Dataset items:
○ ○ ○ ○ ○ ○ ○

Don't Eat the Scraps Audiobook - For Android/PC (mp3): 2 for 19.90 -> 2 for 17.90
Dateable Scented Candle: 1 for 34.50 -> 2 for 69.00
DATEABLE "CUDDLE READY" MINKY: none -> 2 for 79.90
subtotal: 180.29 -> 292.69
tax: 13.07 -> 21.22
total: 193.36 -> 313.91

○ ○ ○ ○ ○ ○ ○

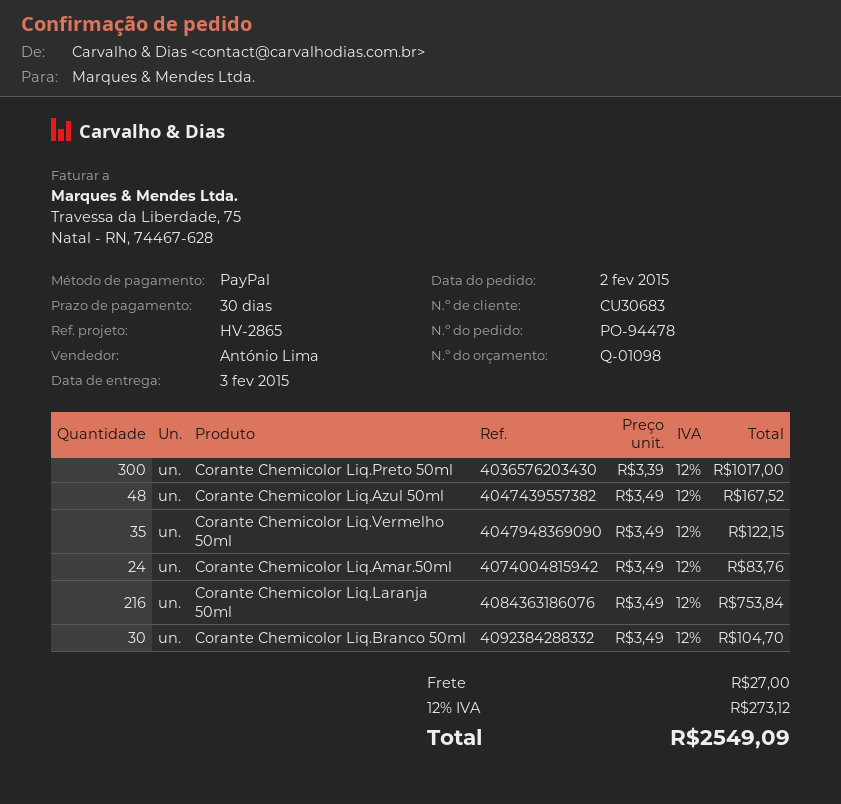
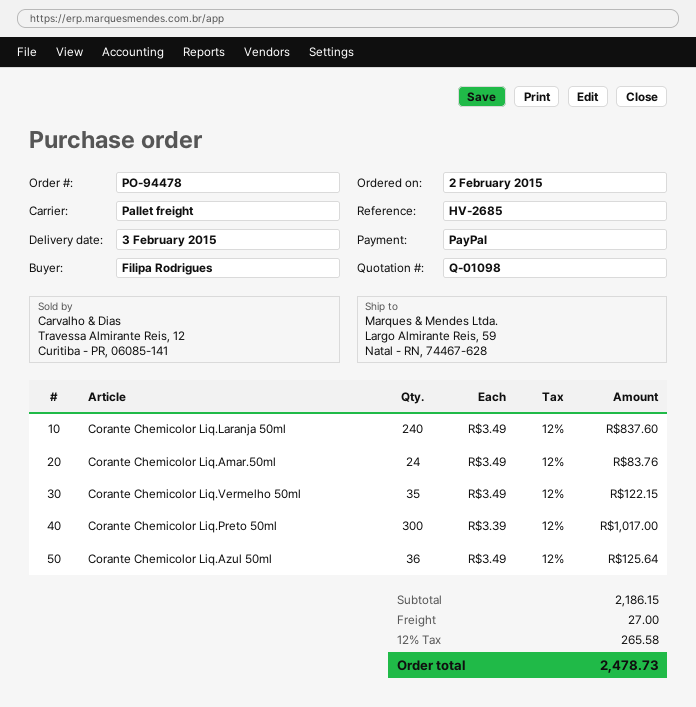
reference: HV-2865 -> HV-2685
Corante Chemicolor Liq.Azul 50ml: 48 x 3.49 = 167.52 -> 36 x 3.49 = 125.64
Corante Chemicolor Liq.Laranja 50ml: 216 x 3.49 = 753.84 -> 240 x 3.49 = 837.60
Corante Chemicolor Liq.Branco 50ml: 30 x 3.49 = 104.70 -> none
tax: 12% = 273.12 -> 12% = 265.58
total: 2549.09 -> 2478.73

○ ○ ○ ○ ○ ○ ○

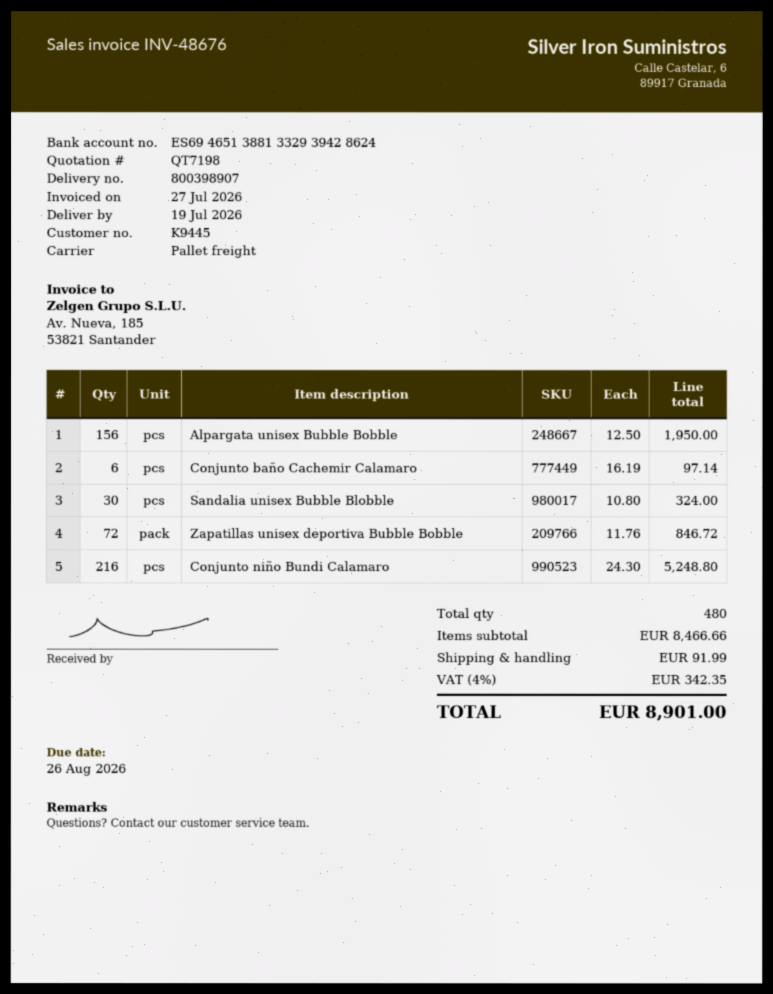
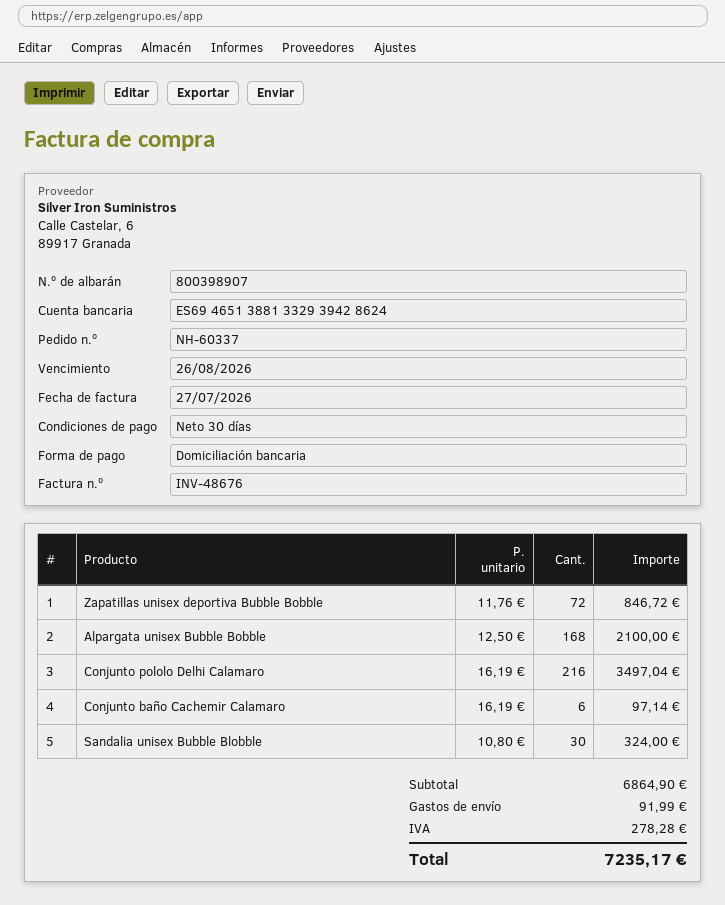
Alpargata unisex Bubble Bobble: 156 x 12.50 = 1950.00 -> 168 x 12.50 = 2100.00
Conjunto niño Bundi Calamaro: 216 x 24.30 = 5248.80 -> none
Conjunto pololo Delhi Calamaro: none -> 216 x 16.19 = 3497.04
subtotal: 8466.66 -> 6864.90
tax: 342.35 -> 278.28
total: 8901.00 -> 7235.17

○ ○ ○ ○ ○ ○ ○

→ **TASK ITEM**: Reproduce, character for character, only the lines of the preceding data that start at the line with "subtotal: 8466.66 -> 6864.90" and end at the line with "total: 8901.00 -> 7235.17", both included.

→ **OUTPUT FOR THIS EXERCISE**:
subtotal: 8466.66 -> 6864.90
tax: 342.35 -> 278.28
total: 8901.00 -> 7235.17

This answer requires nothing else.